How many lines below contain the word "Mountain"? Answer with that number alone.

_ _ _ _

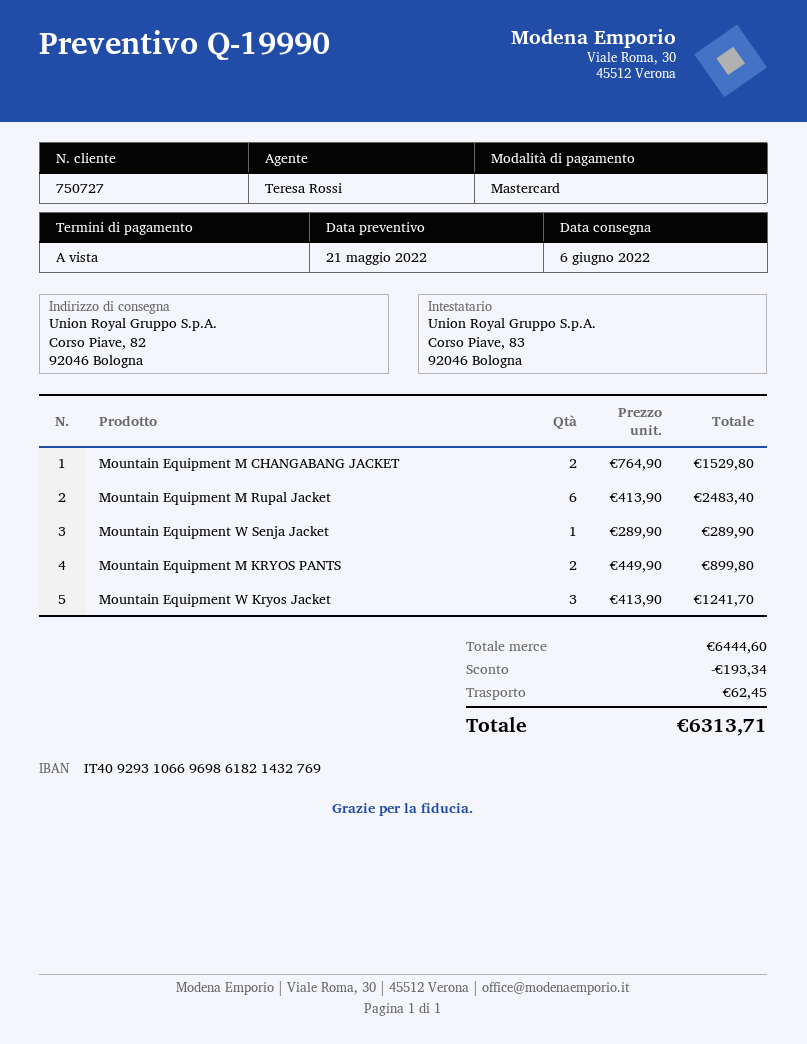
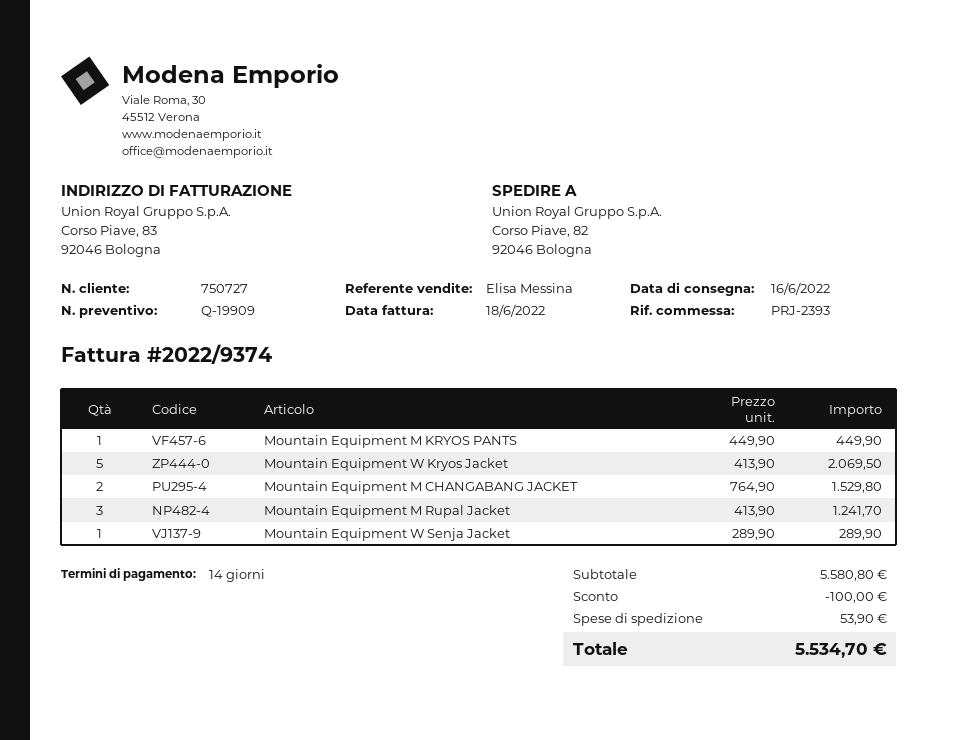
quote number: Q-19990 -> Q-19909
delivery date: 2022-06-06 -> 2022-06-16
payment terms: on receipt -> 14 days
sales rep: Teresa Rossi -> Elisa Messina
Mountain Equipment M Rupal Jacket: 6 x 413.90 = 2483.40 -> 3 x 413.90 = 1241.70
Mountain Equipment M KRYOS PANTS: 2 x 449.90 = 899.80 -> 1 x 449.90 = 449.90
Mountain Equipment W Kryos Jacket: 3 x 413.90 = 1241.70 -> 5 x 413.90 = 2069.50
subtotal: 6444.60 -> 5580.80
discount: 193.34 -> 100.00
shipping: 62.45 -> 53.90
total: 6313.71 -> 5534.70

_ _ _ _

--- Answer ---
3